Great question, Pedro, and coincidentally I need a little break from what I was working on. Let's take a look at how this can be done.

Basic Concepts: Parts, Relationships, and Content Types

First, a few basic concepts. Open XML documents are packages based on the OPC (Open Packaging Convention) specification. XPS documents are also OPC packages, and you can create OPC packages of your own that have nothing to do with Open XML or XPS if you'd like. If you do that, you can use the .NET 3.0 packaging API to work with your documents, which means the same programming techniques you'll use for Open XML apply to your own custom package.

In Pedro's case, that isn't quite what he wants to do, however. He wants to work with a plain old DOCX as created by Word 2007, but he wants to put some of his own files in the package so that he can use them later. (I know a bit about Pedro's work so I could speculate on why he wants to do that, but such speculation is outside the scope of this post. :-))
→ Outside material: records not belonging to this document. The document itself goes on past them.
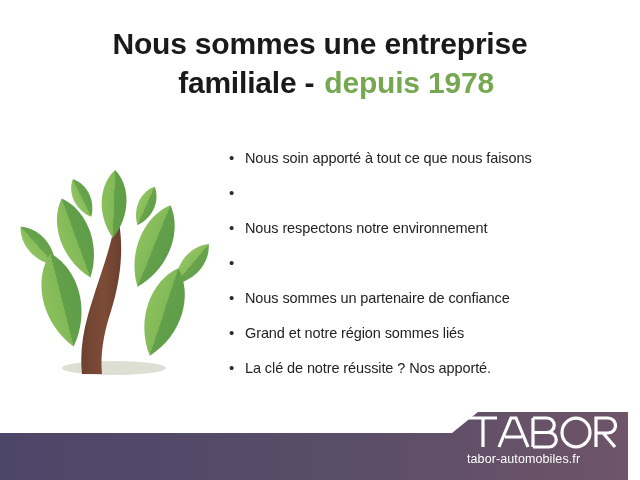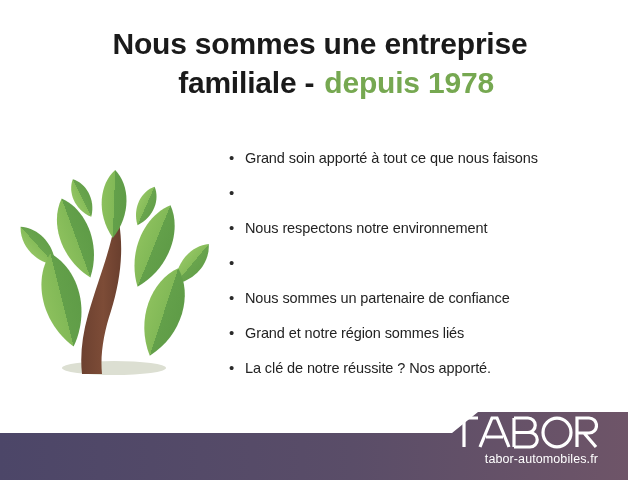--- a/index.html
+++ b/index.html
@@ -89,23 +89,23 @@
     position: absolute;
     left: 0;
     top: 408px;
     width: 640px;
     height: 72px;
   }
   .footer-bar svg { display: block; }
 
   .logo-block {
     position: absolute;
-    right: 30px;
+    right: 11px;
     top: 414px;
-    text-align: right;
+    text-align: left;
     line-height: 1;
   }
   .logo-word {
     font-size: 34px;
     font-weight: normal;
     color: #ffffff;
     letter-spacing: 1px;
     line-height: 1;
     display: block;
   }
@@ -188,21 +188,21 @@
 
       <g transform="translate(150,152) rotate(18)">
         <path d="M0 -46 C 22 -26, 25 16, 0 46 C -25 16, -22 -26, 0 -46 Z" fill="url(#lfA)"></path>
       </g>
     </svg>
   </div>
 
   <div class="bullets">
     <div class="bullet-row">
       <span class="bullet-dot">•</span>
-      <span class="bullet-text">Grand soin apporté à tout ce que nous faisons</span>
+      <span class="bullet-text">Nous soin apporté à tout ce que nous faisons</span>
     </div>
     <div class="bullet-row">
       <span class="bullet-dot">•</span>
     </div>
     <div class="bullet-row">
       <span class="bullet-dot">•</span>
       <span class="bullet-text">Nous respectons notre environnement</span>
     </div>
     <div class="bullet-row">
       <span class="bullet-dot">•</span>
To understand the steps involved, consider that OPC packages have three key concepts: parts, relationships, and content types. Each part in an OPC package (like a DOCX) is related to some other part or the package itself, and each part has a defined content type. So we need to do three things to hide a "payload part" in an OPC package:

  1. Put our part in the package somewhere
  2. Define a content type for our part
  3. Define a relationship to our part

The Payload Part

For this little demo I've created a file that is most definitely not a standard file type of any kind. My paylod part is named MyFile.doug, and it's a file of 10 bytes, with values 0-9 in that order. It's not text, not XML, not an image, not anything that Word has ever seen before. If we can successfully embed that part in a DOCX so that it stays there in round-trips through editing in Word, then we can embed anything in a DOCX.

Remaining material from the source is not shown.